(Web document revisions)
===============
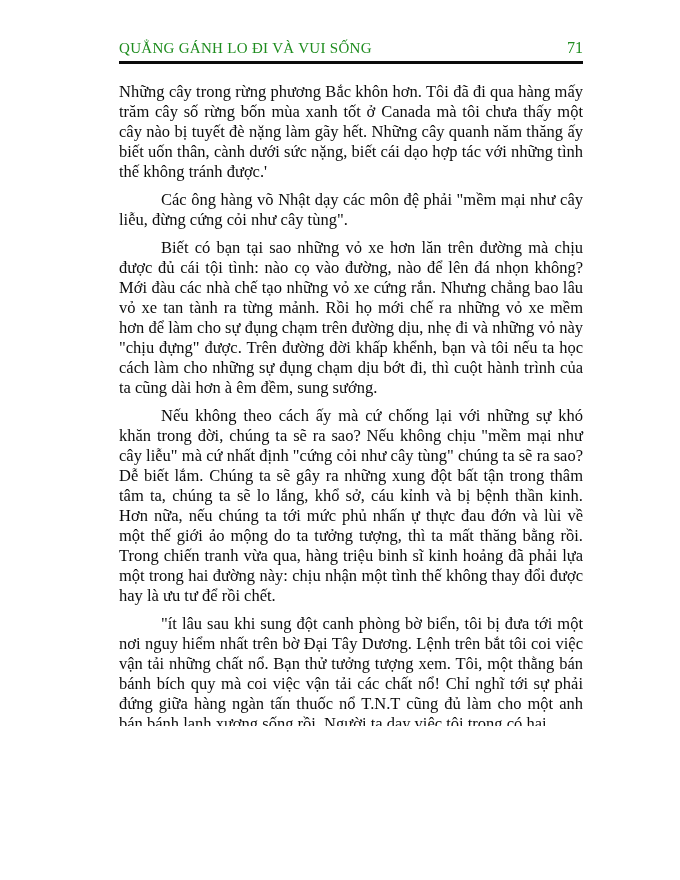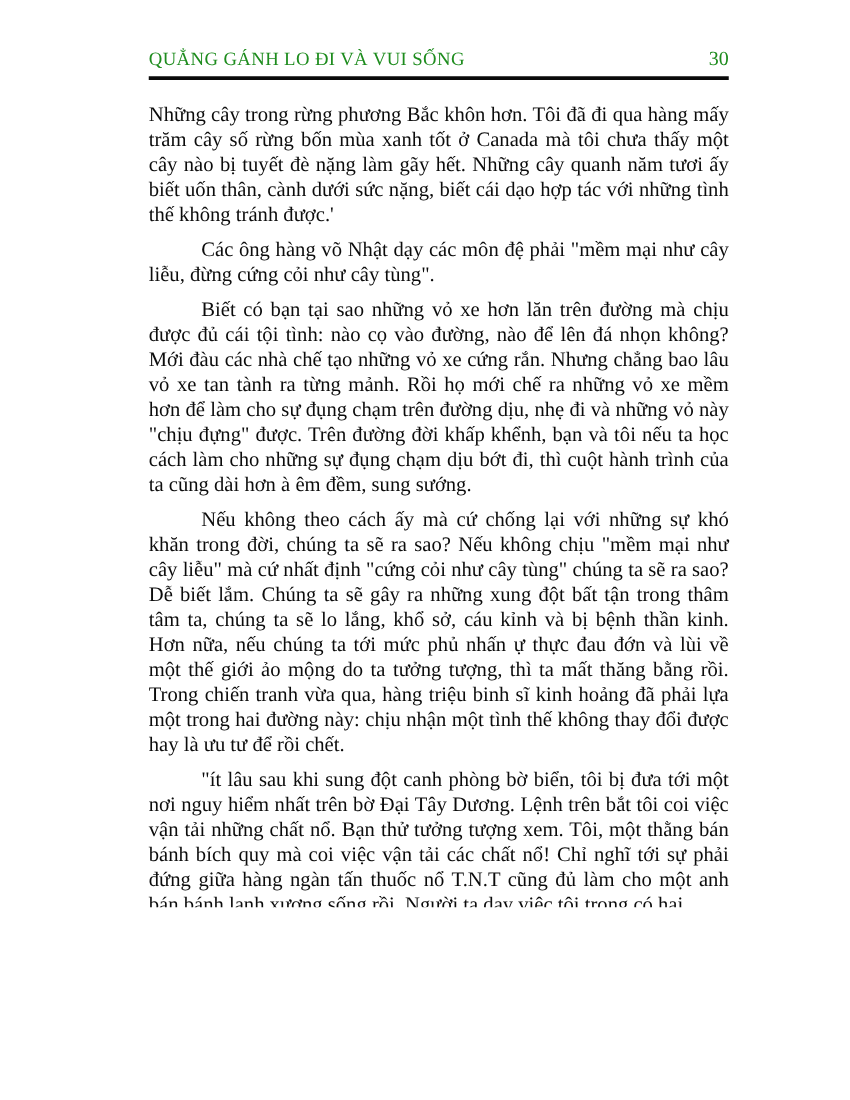"30" span.page-number { text: 30 -> 71 }
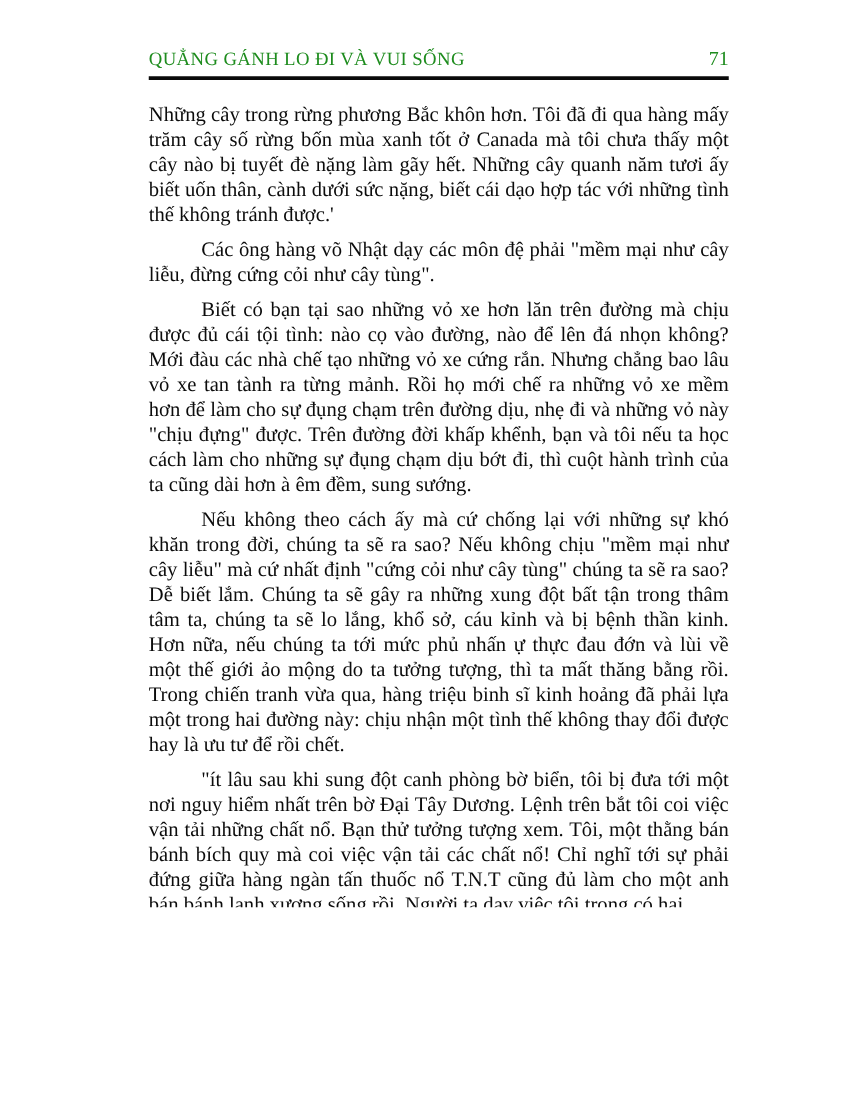"Những cây trong rừng phương" p { text: tươi -> thăng }
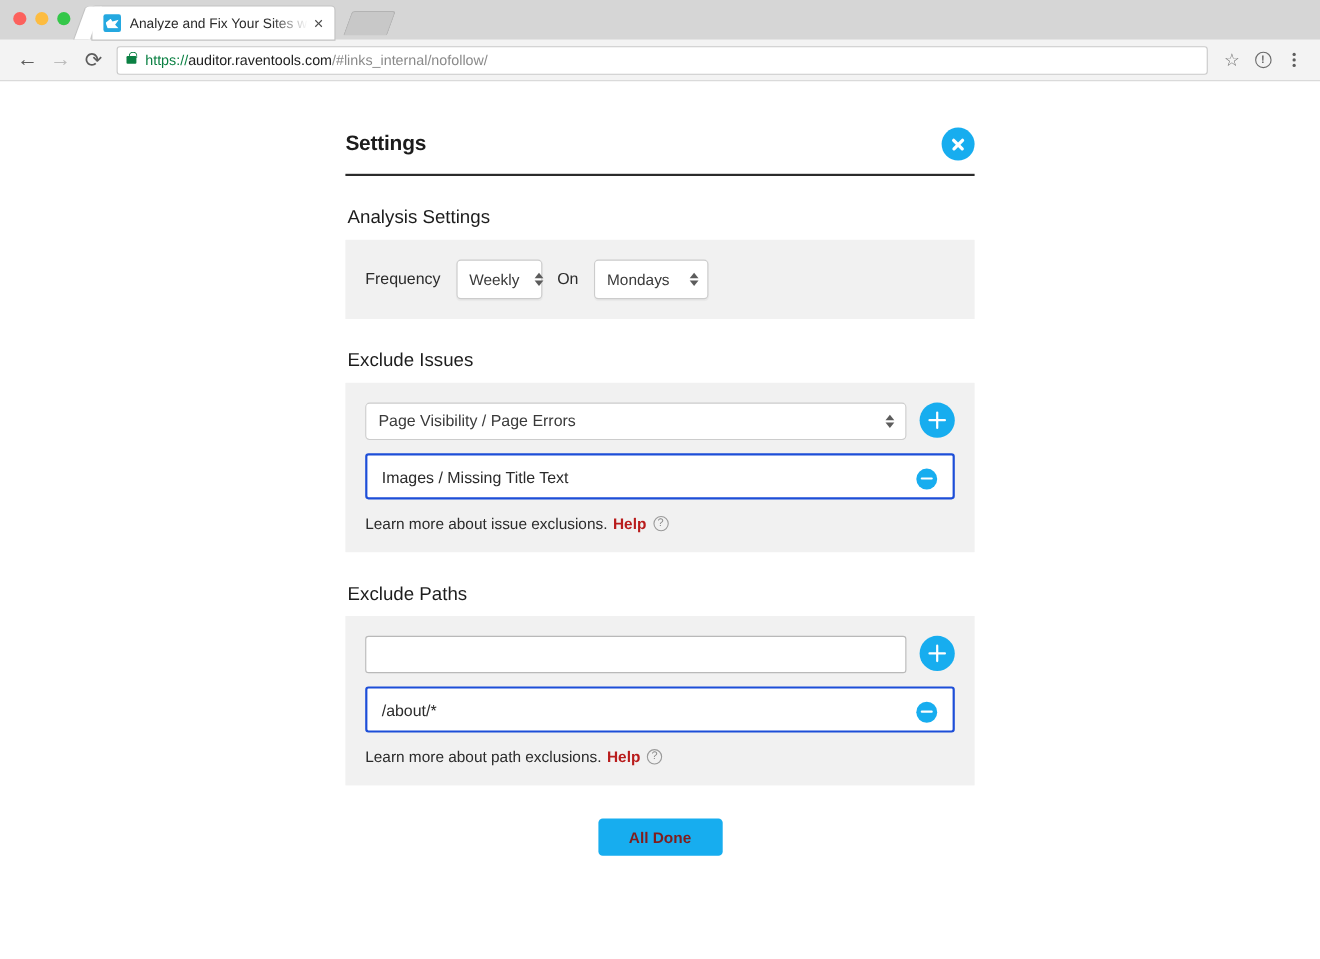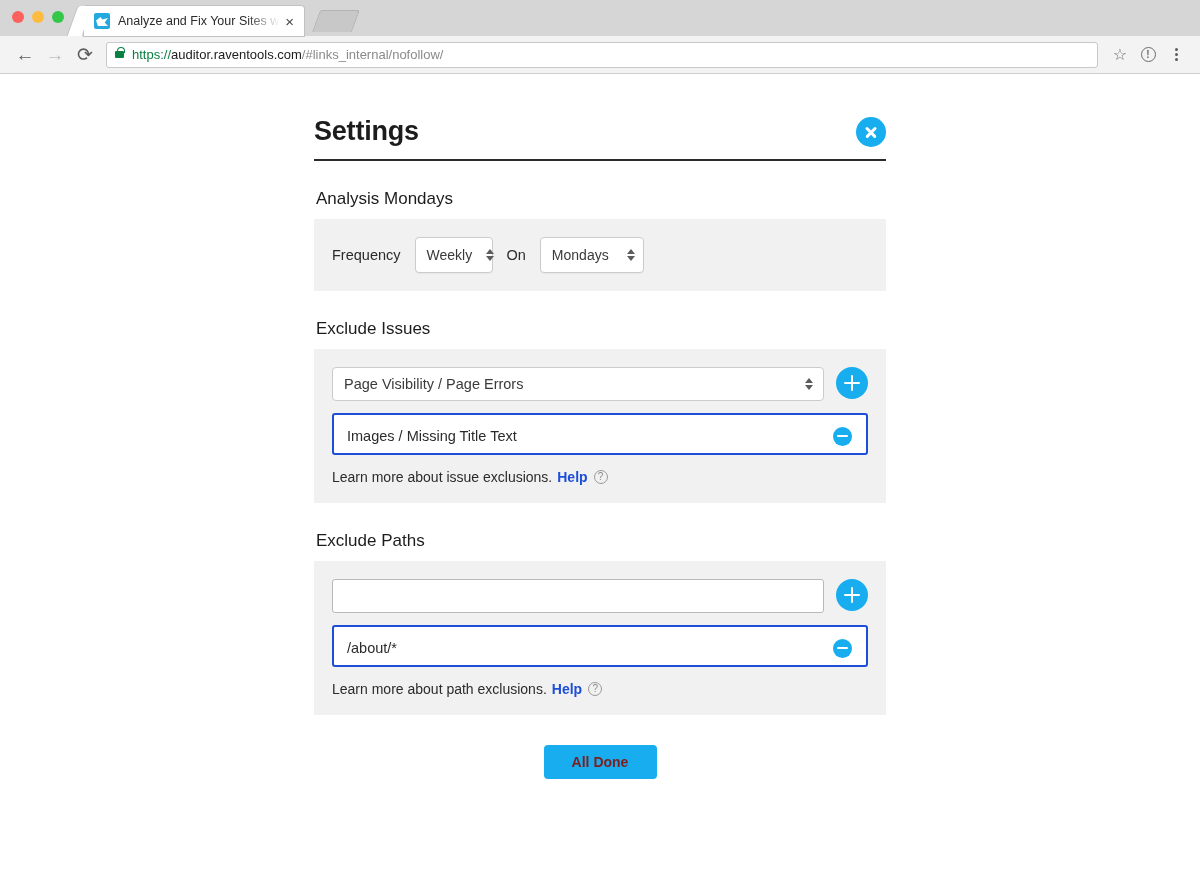"Settings" .settings-title { font-size: 27px -> 19px }
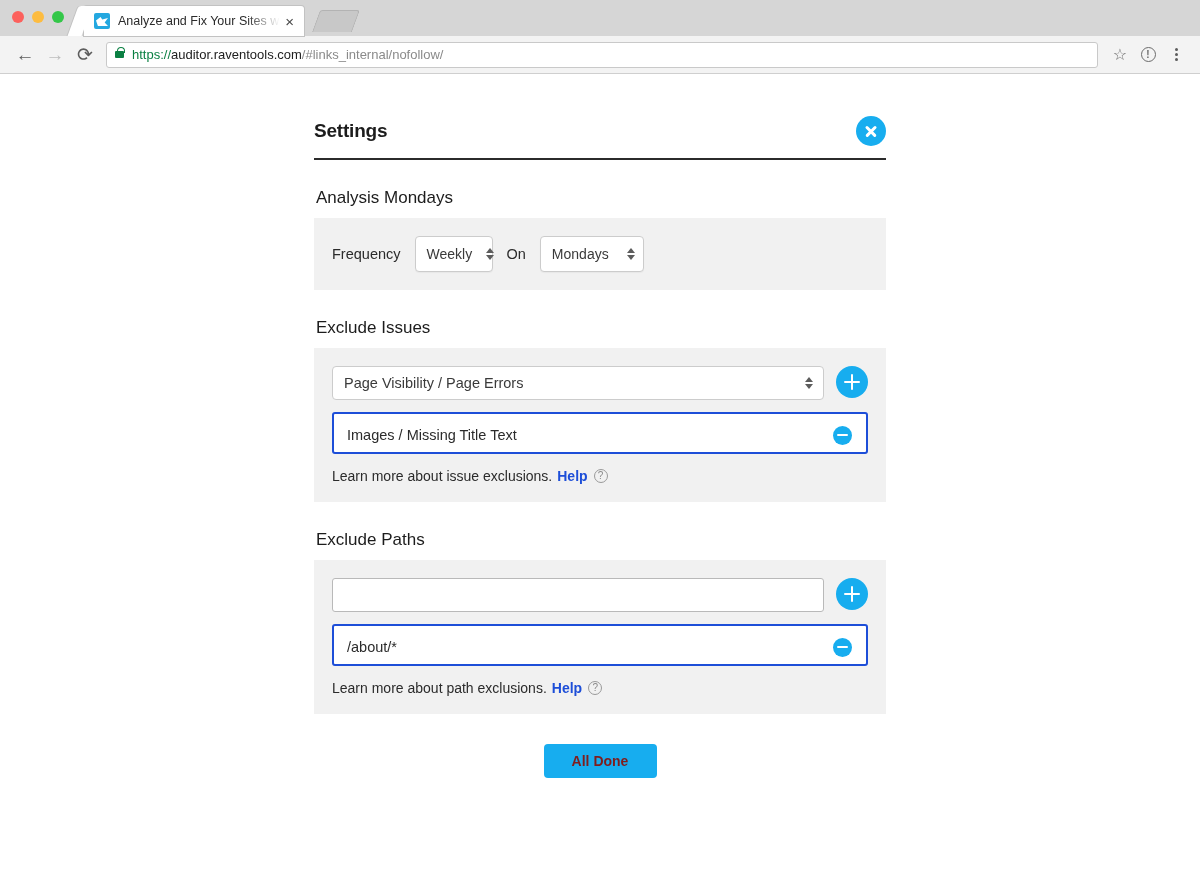"Analysis Mondays" div.section-label { text: Mondays -> Settings }
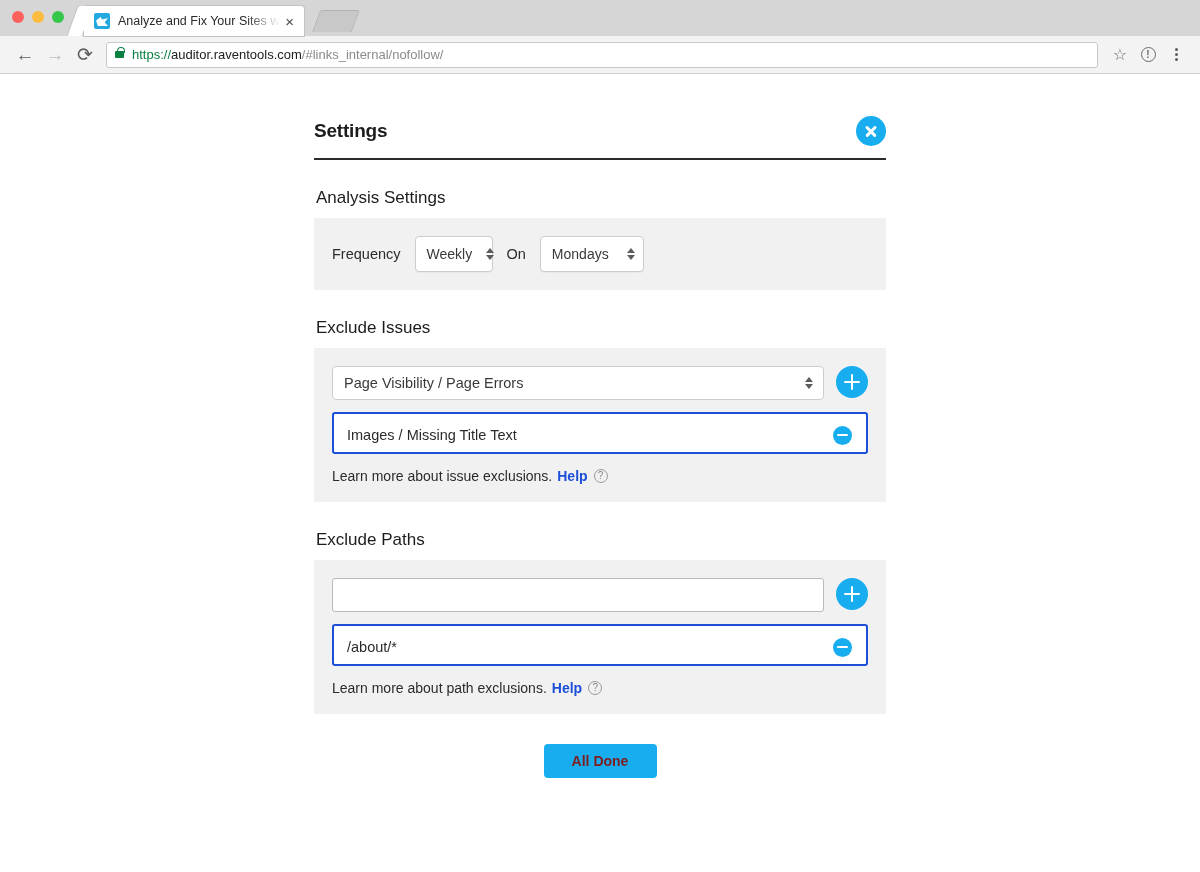"Help" .help-link { color: #1d4ed8 -> #b91c1c }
===============
▶ _Task_
Every line of the data above should be quoted exactly. Omit the pictures.

▶ _Answer to the problem_
"30" span.page-number { text: 30 -> 71 }
"Những cây trong rừng phương" p { text: tươi -> thăng }
"Settings" .settings-title { font-size: 27px -> 19px }
"Analysis Mondays" div.section-label { text: Mondays -> Settings }
"Help" .help-link { color: #1d4ed8 -> #b91c1c }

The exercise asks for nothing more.